Blog: The Misadventures of Marotta - Pittsburg, KS - Morning Sun

Funny Blog, This One!

By Terry Marotta

This is my blogger friend Brian’s offering for today. He’s alone this weekend in case anyone wants to run over there and check on him ha ha. Oh, and as is the case every day, the pictures he digs up by way of illustration make things even funnier.
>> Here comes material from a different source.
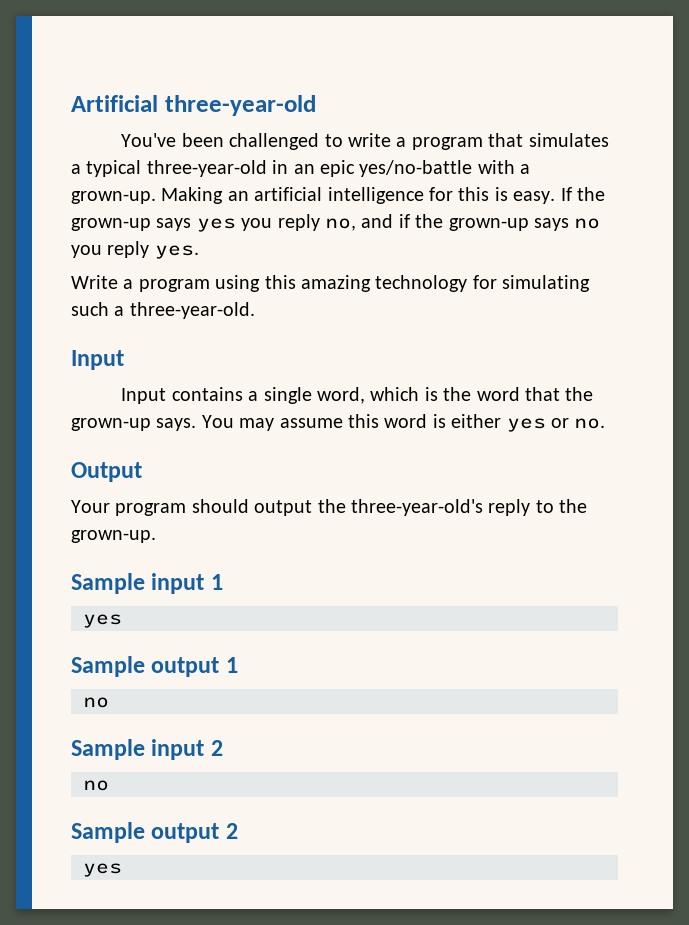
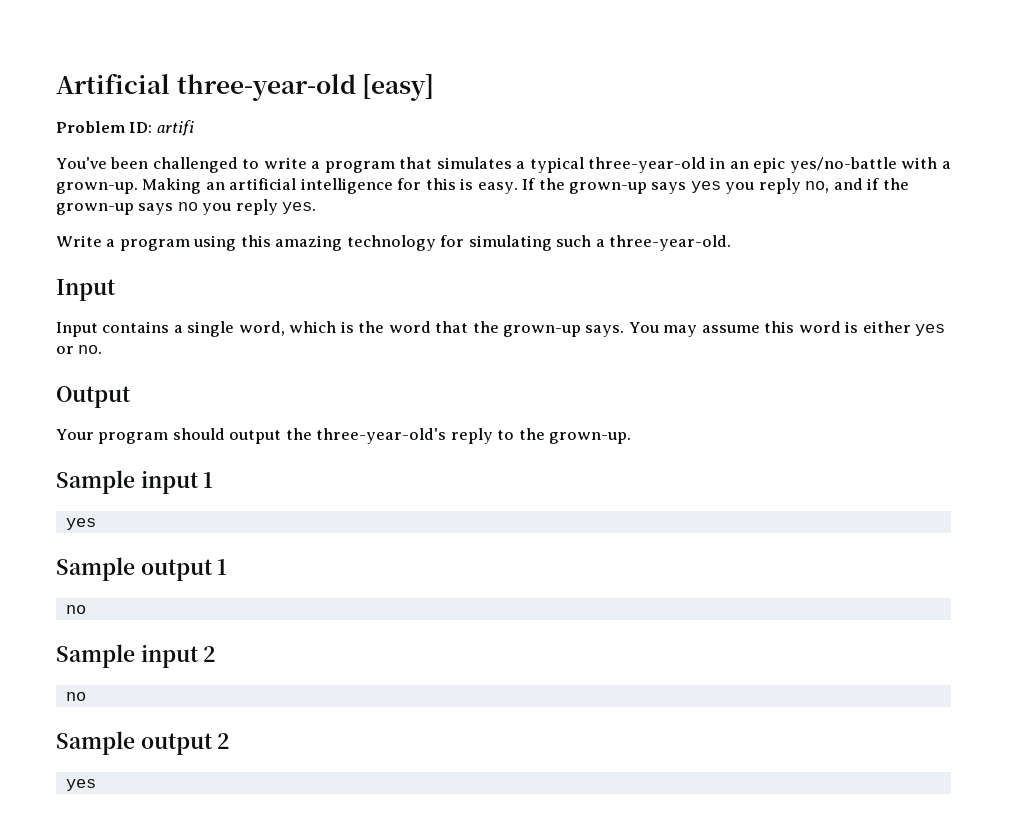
- Artificial three-year-old
+ Artificial three-year-old [easy]
+ Problem ID: artifi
Go here to see the site and start your day with a chuckle.

He calls this one  Beyond the Horizon

 Z and I just celebrated our 34th wedding anniversary, last weekend.
Yeah….
Go figure…right?
Time flies.
It seems like only yesterday that the judge lifted that restraining order.
And like any couple that’s been legally entangled for more than 3 decades—illegally for nearly another before that—it’s only natural to want to stretch your legs and look for new adventures beyond the horizon, just to see whatever else is lurking out there.
At least that’s what Z told me.
And who am I to argue.
No one that’s who!
Again…at least that’s what Z told me.
She was kidding of course.
Of course….
But she did ask me to drive her to the airport yesterday.
She’s making her yearly pilgrimage to Chicago to visit relatives.
Hers, I believe.
Which, once again, leaves me on my own for a few days to ponder the big picture.
To be honest, I’m not even sure where this huge picture that suddenly appeared in the living room came from.
Z says she didn’t buy it.
I know I didn’t buy it.
But there it is…this big picture, left behind for me to ponder.
As if I didn’t have enough pondering to keep me busy.
Like what’s the best way to make sure I don’t throw the wet laundry in the oven again this year.
Or forget to close the refrigerator door.
Actually that’s an unfair characterization…I didn’t really forget to close the refrigerator door.
I did it on purpose.
I just thought it would save on snack preparation time, between innings of the ball game.
And it did.
Despite the fact that everything had a funny taste to it.
And the neighbor’s dog got in through the side door—which I actually did forget to close—and ate all the cold cuts, plus, what
I believe was leftover rigatoni.
But hey, live and learn…right/?
And what better time to navigate the learning curve other than when you’ve got a few days to yourself to experiment.
Anyway, like I said, I’m fending for myself the next few days.
And when you’ve been living with the same person—minus the 90s—for over 30 years, there’s a bit of an adjustment.
But not all of it is bad.
For one, I don’t need to shower everyday…why would I?
Or shave…ZZ top, bottom and sideways will have nothing on me.
I don’t even need to change my clothes…who’s gonna know?
Okay, the pizza delivery guy, but is he really gonna risk losing that extra buck I throw him at Christmas.
I don’t think so….
I’m also thinking of taking my Jell-O sculpting to the next level.
I don’t want to give too much away…but think big, like in Big Top big.
And of course this gives me the opportunity to get back into my alternate treadmill redesigns.
So I have enough to keep me busy….at least through Saturday.
Sunday, I might look into lawn coloring…not sure.
And Z’s closet looks like it could use some straightening…maybe even some thinning.
That would be a nice surprise wouldn’t it?
I can’t wait to see the look on her face when she sees all that extra space….
Okay…gotta go.
The goldfish delivery guy is here.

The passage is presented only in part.